A companhia Urze Teatro vai estrear, esta sexta-feira à noite, em Vila Real, a peça “Ir a salto”. É uma história que se baseia em relatos reais de quem nos anos 60 do século XX arriscou a sair clandestinamente de Portugal para procurar melhor vida noutros países, nomeadamente em França.

Para atravessar a fronteira para Espanha de forma furtiva, muitos dos descontentes com a situação de miséria no nosso país, procuraram a ajuda de passadores. Eram eles que, em troca de dinheiro, facilitavam a fuga contornando as autoridade policial espanhola.

Mas nem todos os passadores agiram de forma honesta. É uma dessas vigarices que está em destaque na peça, que atinge os protagonistas Francisco e Aurora. Julgando

que estavam a chegar a terras gaulesas foram deixados na aldeia de França, no concelho de Bragança, muito longe do destino. Entretanto, quem os enganou esfregava as mãos de satisfação com o dinheiro do passe no bolso.

Há, porém, uma explicação para esta “emigração frustrada”. O dramaturgo lembra que “a taxa de analfabetismo era muito alta, trinta e tal por cento na altura, mais nas mulheres do que nos homens”.
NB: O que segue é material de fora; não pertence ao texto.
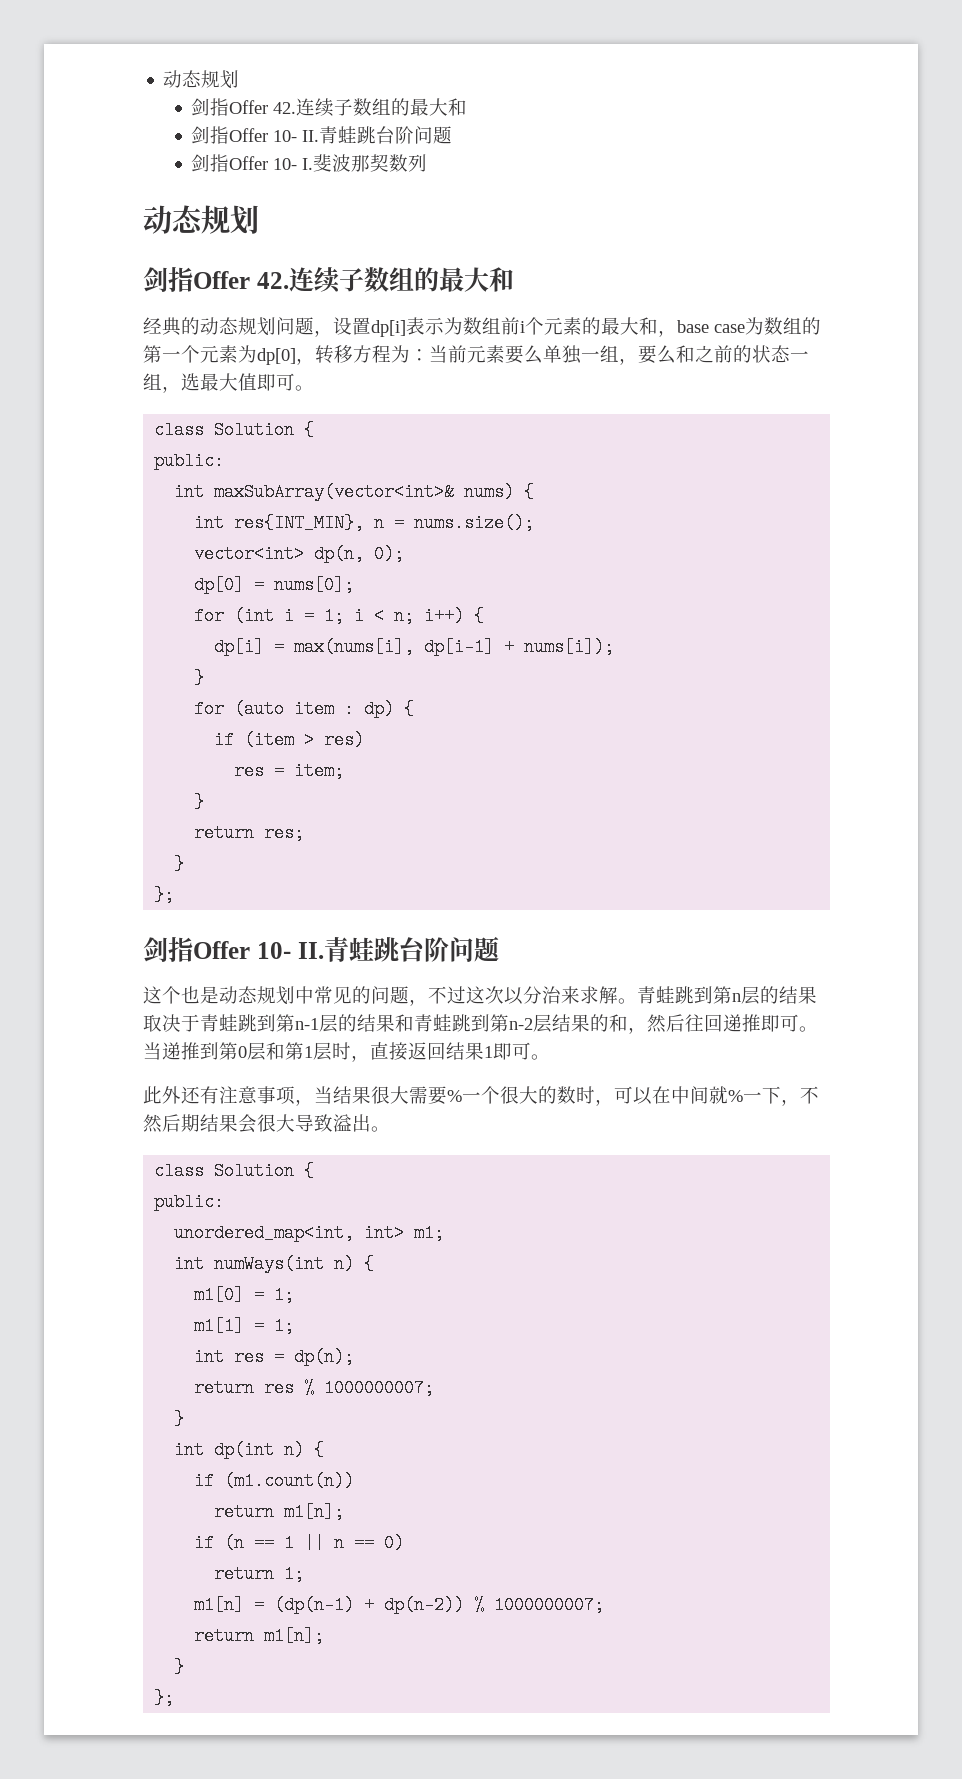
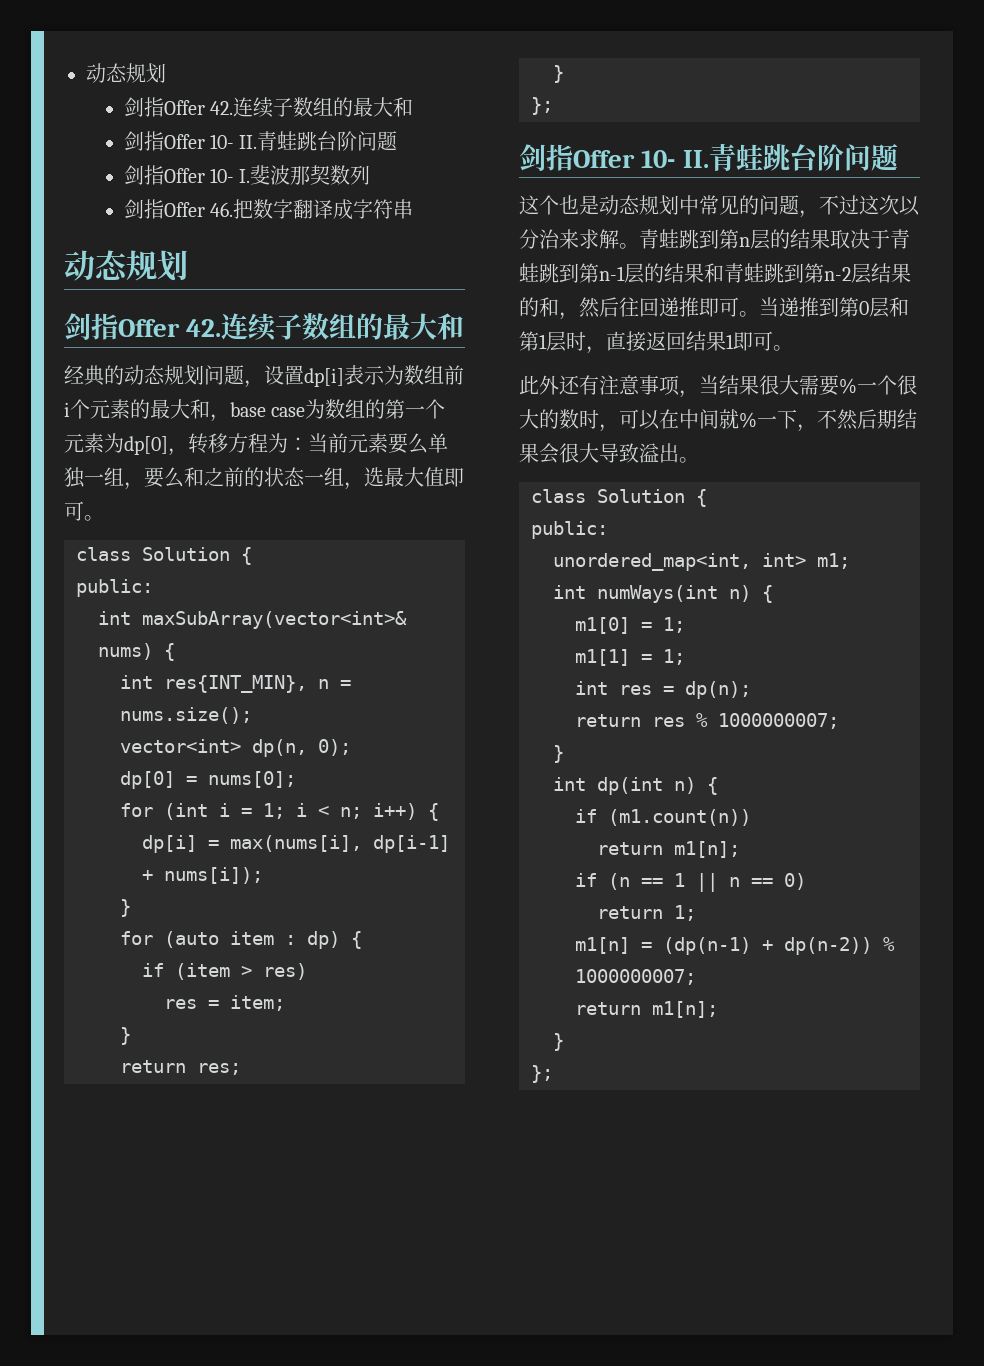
(428, 163) none -> [123,199,413,220] // 剑指Offer 46.把数字翻译成字符串

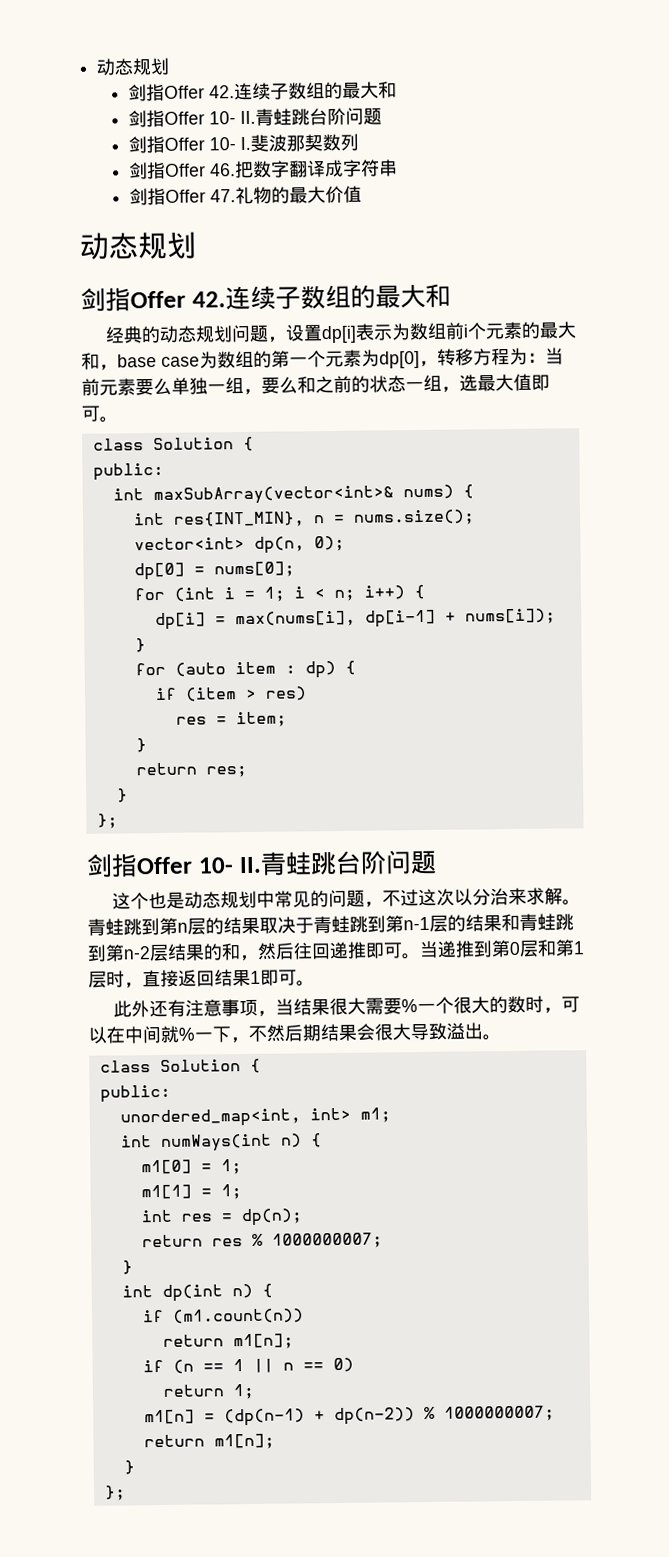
(413, 209) none -> [128,185,362,206] // 剑指Offer 47.礼物的最大价值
Entre 1960 e 1969, cerca de 640 mil pessoas saíram de Portugal e foram à procura de melhor vida no estrangeiro. Entre 20 e 25% foram a salto, ou seja, de forma clandestina.

O trabalho de investigação para a peça teve a colaboração de José Eduardo Reis, professor da Universidade de Trás-os-Montes e Alto Douro, sediada em Vila Real. O director artístico da Urze, Fábio Timor, destaca ainda a colaboração de “uma série de antigos emigrantes e, inclusivamente, de alguns passadores”.

Fábio Timor já teve de sair do país e tem outras histórias de emigração na família. Uma decisão que “nunca é fácil”. Explica que “os cheiros da infância, dos avós, dos primos, os locais de brincadeira, o baloiço, o jogo de futebol… só existem naqueles sítios”. Por isso “é bom lembrar aos decisores, quando abordam a questão da emigração com uma certa ligeireza, que emigrar não é fácil, nunca é”.

Esta peça é também uma chamada de atenção para a situação actual. Para as dificuldades que atravessam todos os que vão à procura de melhor vida em Portugal e que, por vezes, são olhados de lado, num país em que tantas pessoas foram emigrantes ou são familiares deles.